SOURCE DATA:
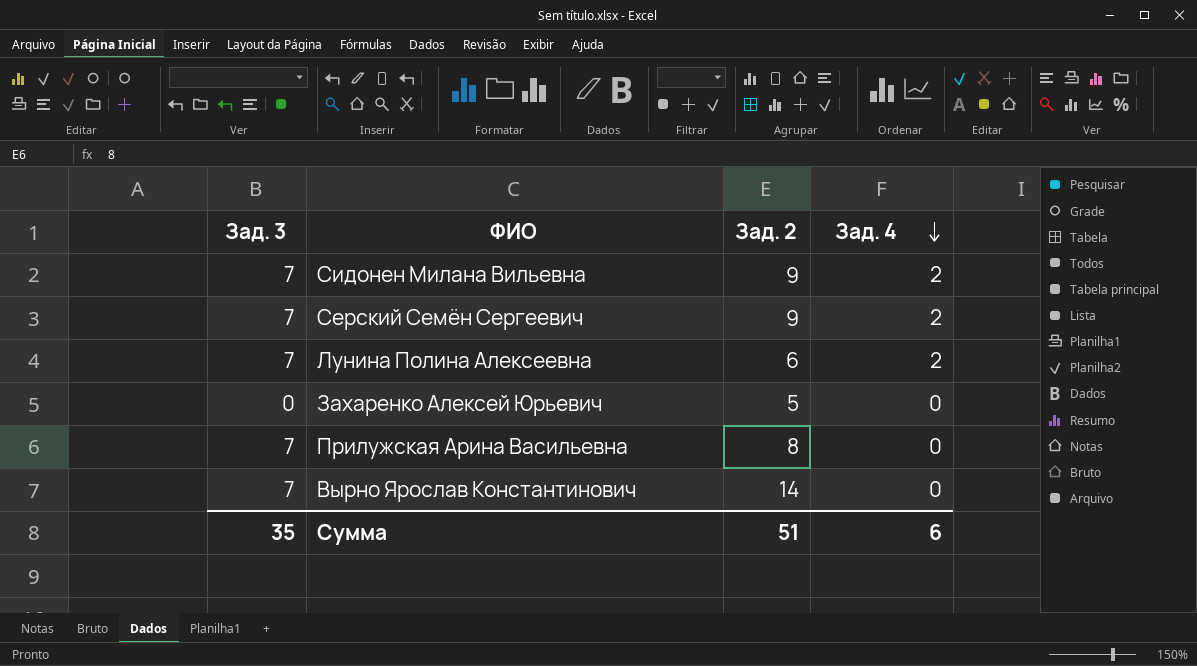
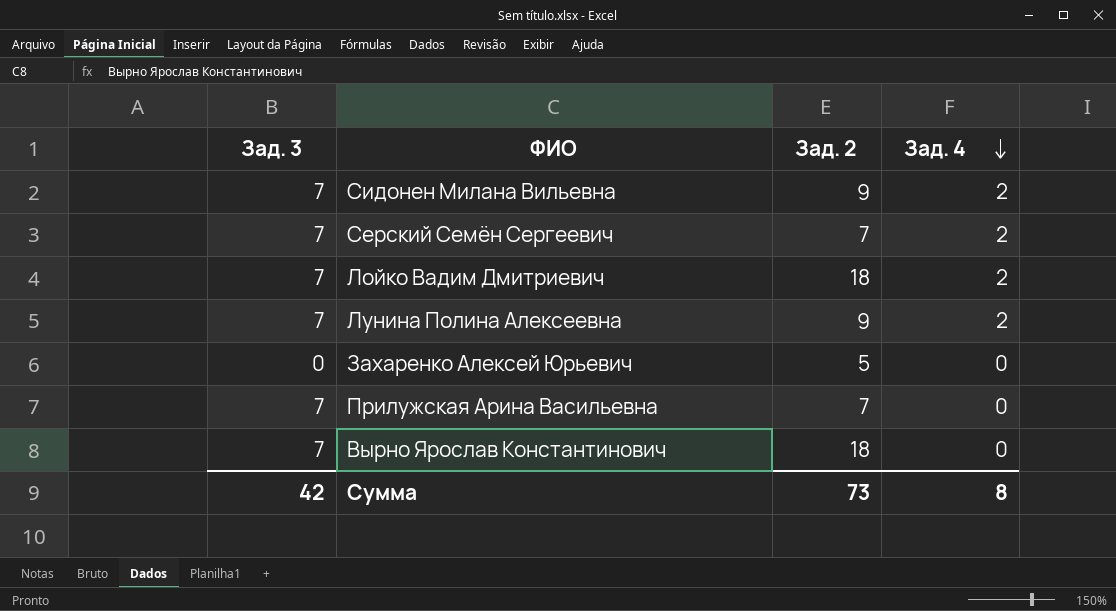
Серский Семён Сергеевич | Зад. 2: 9 -> 7
row Лойко Вадим Дмитриевич: none -> 7 | 18 | 2
Лунина Полина Алексеевна | Зад. 2: 6 -> 9
Прилужская Арина Васильевна | Зад. 2: 8 -> 7
Вырно Ярослав Константинович | Зад. 2: 14 -> 18
Сумма | Зад. 3: 35 -> 42
Сумма | Зад. 2: 51 -> 73
Сумма | Зад. 4: 6 -> 8

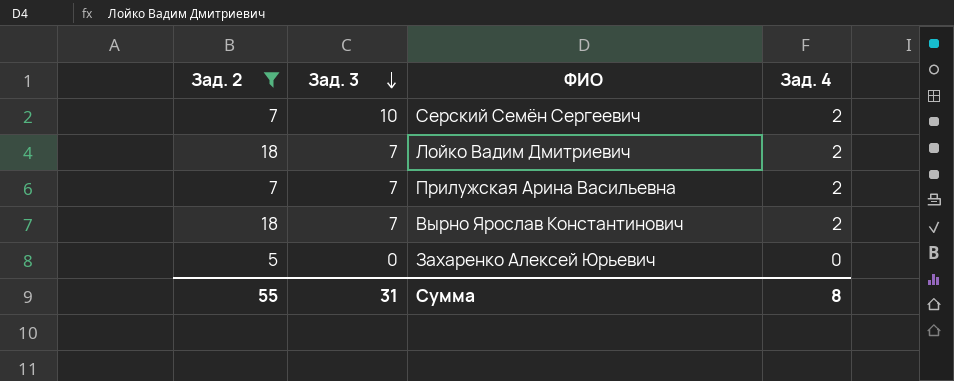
filter: none -> Зад. 2 != 9
row order: Зад. 4 descending -> Зад. 3 descending
column Зад. 2 | position: 3 -> 1
Серский Семён Сергеевич | Зад. 3: 7 -> 10
Прилужская Арина Васильевна | Зад. 4: 0 -> 2
Вырно Ярослав Константинович | Зад. 4: 0 -> 2
Сумма | Зад. 2: 73 -> 55
Сумма | Зад. 3: 42 -> 31

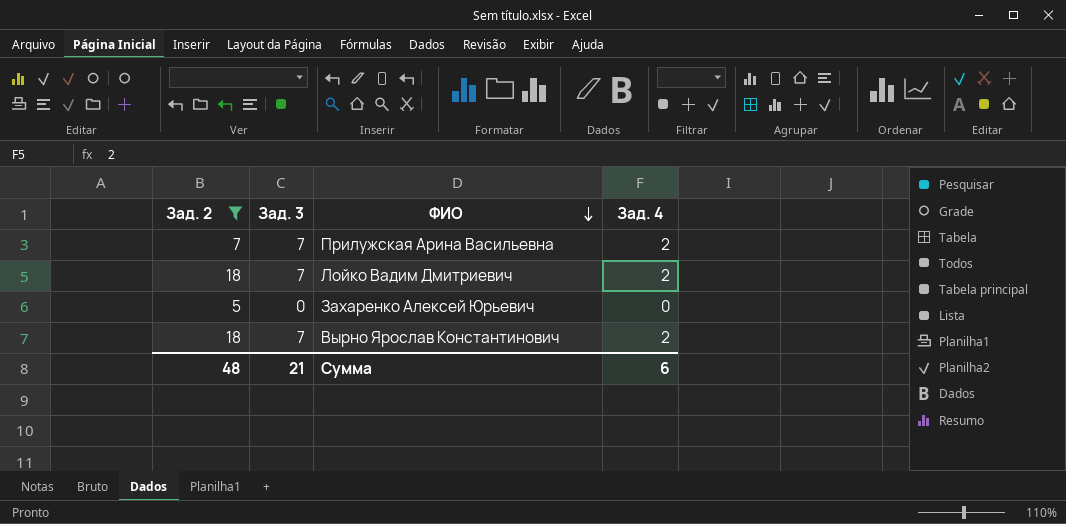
row order: Зад. 3 descending -> ФИО descending
row Серский Семён Сергеевич: 7 | 10 | 2 -> none
Сумма | Зад. 2: 55 -> 48
Сумма | Зад. 3: 31 -> 21
Сумма | Зад. 4: 8 -> 6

EXERCISE INSTRUCTIONS: For this exercise, return every entry verbatim and omit all pictures.

WRITTEN RESPONSE:
Серский Семён Сергеевич | Зад. 2: 9 -> 7
row Лойко Вадим Дмитриевич: none -> 7 | 18 | 2
Лунина Полина Алексеевна | Зад. 2: 6 -> 9
Прилужская Арина Васильевна | Зад. 2: 8 -> 7
Вырно Ярослав Константинович | Зад. 2: 14 -> 18
Сумма | Зад. 3: 35 -> 42
Сумма | Зад. 2: 51 -> 73
Сумма | Зад. 4: 6 -> 8

filter: none -> Зад. 2 != 9
row order: Зад. 4 descending -> Зад. 3 descending
column Зад. 2 | position: 3 -> 1
Серский Семён Сергеевич | Зад. 3: 7 -> 10
Прилужская Арина Васильевна | Зад. 4: 0 -> 2
Вырно Ярослав Константинович | Зад. 4: 0 -> 2
Сумма | Зад. 2: 73 -> 55
Сумма | Зад. 3: 42 -> 31

row order: Зад. 3 descending -> ФИО descending
row Серский Семён Сергеевич: 7 | 10 | 2 -> none
Сумма | Зад. 2: 55 -> 48
Сумма | Зад. 3: 31 -> 21
Сумма | Зад. 4: 8 -> 6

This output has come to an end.